The algorithm rewards the content: search interest for specific episode looks spikes every time a new season lands on another platform, keeping the wardrobe conversation alive years after the finale.

Who wore it best

Helena wins on longevity; her silhouettes remain wearable for anyone needing boardroom armor with a hint of threat. The consistency makes her the safest reference when viewers want to channel power without full cosplay.

Eleanor takes the prize for pure spectacle. Her pieces demand attention and reward anyone willing to commit to the styling, which explains why fan recreations cluster around her more than any other character.

Cyrus lands in the middle: his tailoring reads bold on men open to color and texture, yet the jewelry and boots push most viewers toward selective borrowing rather than head-to-toe copying.

Where the looks live now

Production stills and behind-the-scenes videos sit on the official social channels, giving fans primary sources instead of low-res screen grabs. Several vintage dealers have tagged pieces they believe were used, turning the comments into informal provenance threads.

Costume archives from the show occasionally surface at auction houses in Los Angeles, and collectors note that the sheer pieces require careful handling because the original fabrics were never meant for long-term wear.

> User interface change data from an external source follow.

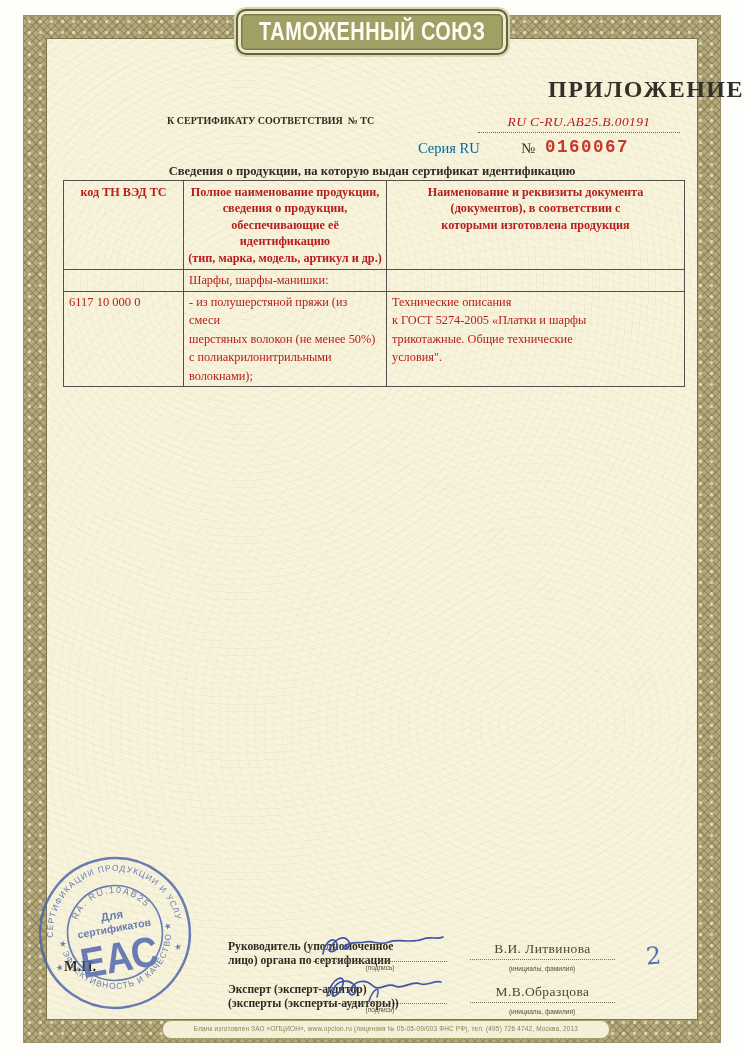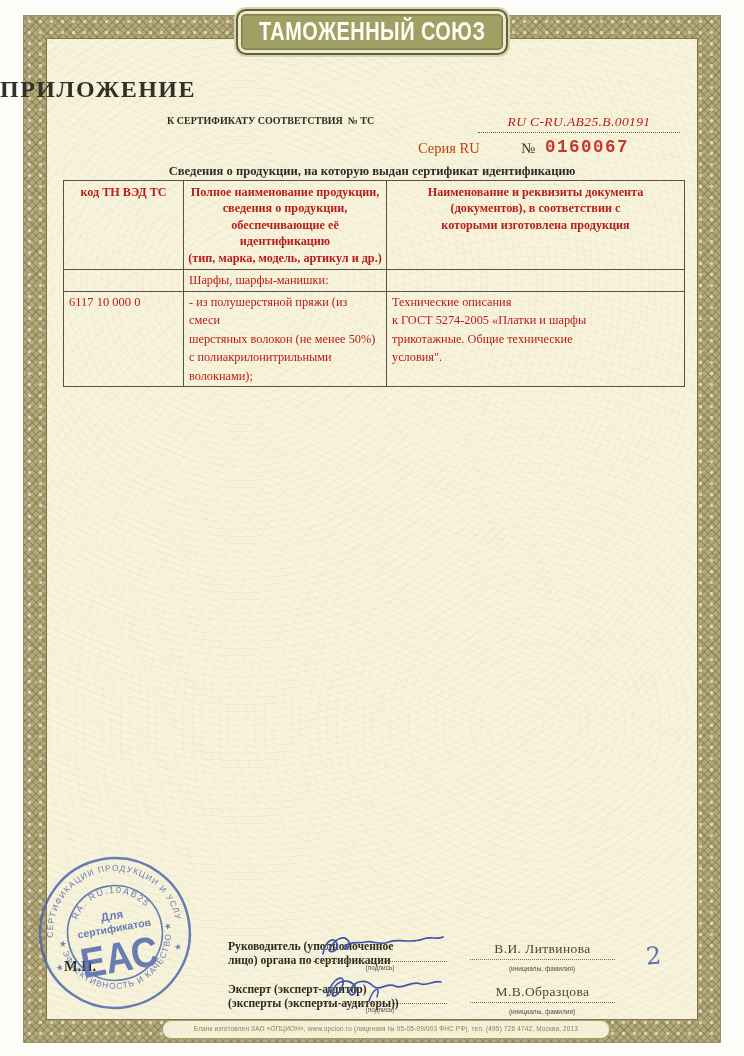--- a/index.html
+++ b/index.html
@@ -34,7 +34,7 @@
   .banner-text{color:#fdfdf4;font-family:"Liberation Sans",sans-serif;font-weight:bold;
     font-size:21px;letter-spacing:.5px;transform:scale(.95,1.2);white-space:nowrap;}
 
-  .doc-title{top:76px;left:0;width:100%;text-align:left;font-weight:bold;font-size:24px;letter-spacing:1.5px;color:#33302a;}
+  .doc-title{top:76px;left:0;width:100%;text-align:right;font-weight:bold;font-size:24px;letter-spacing:1.5px;color:#33302a;}
 
   .cert-label{left:167px;top:115px;font-weight:bold;font-size:10px;white-space:pre;color:#2f2c24;}
   .cert-value{left:478px;top:114px;width:202px;text-align:center;font-size:13.5px;letter-spacing:.4px;

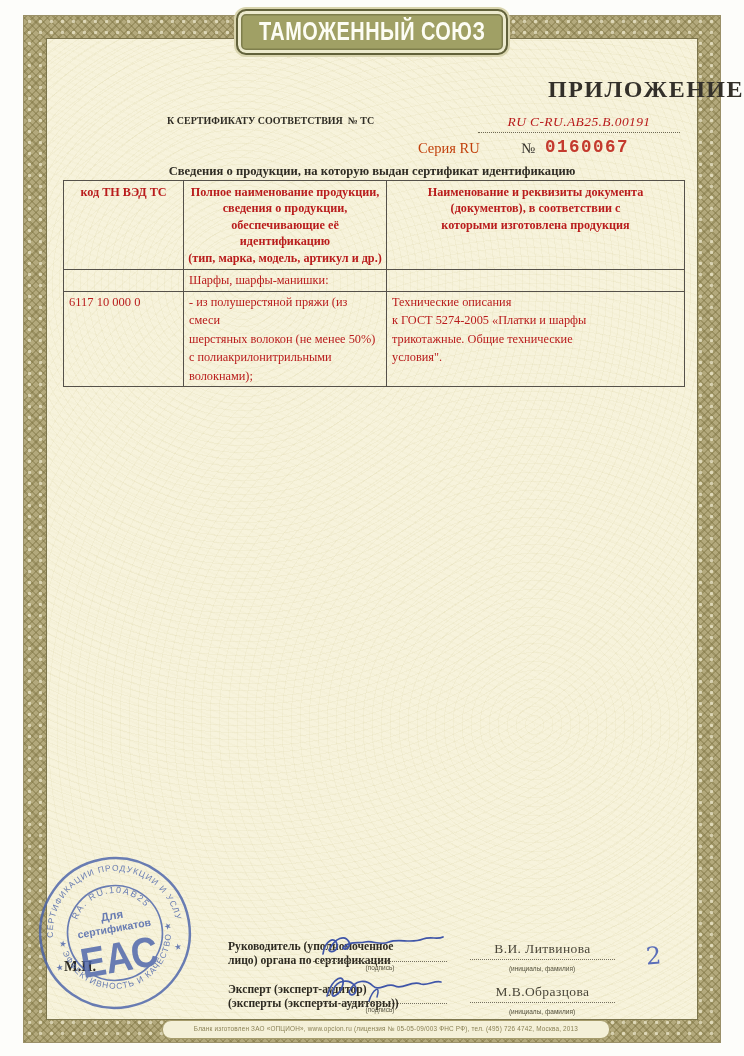--- a/index.html
+++ b/index.html
@@ -39,7 +39,7 @@
   .cert-label{left:167px;top:115px;font-weight:bold;font-size:10px;white-space:pre;color:#2f2c24;}
   .cert-value{left:478px;top:114px;width:202px;text-align:center;font-size:13.5px;letter-spacing:.4px;
     color:#b91c1c;border-bottom:1.6px dotted #6f6a56;padding-bottom:2px;font-style:italic;}
-  .series-label{left:418px;top:140px;font-size:14.5px;color:#c2410c;}
+  .series-label{left:418px;top:140px;font-size:14.5px;color:#0369a1;}
   .num-sign{left:521px;top:140px;font-size:14.5px;color:#33302a;}
   .serial{left:545px;top:137px;font-family:"Liberation Mono",monospace;font-weight:bold;font-size:17.5px;
     letter-spacing:1.5px;color:#c43a2e;}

The result is a living reference library that continues to circulate without the series needing new episodes to stay culturally present.

What the wardrobe tells us next

The Royals proved that exaggerated royal fashion can drive conversation even when the plotlines age. Its costumes still function as shorthand for viewers who want palace drama without the deference, and the recent streaming bump shows the appetite remains steady. The clothes keep the conversation alive long after the scandals fade.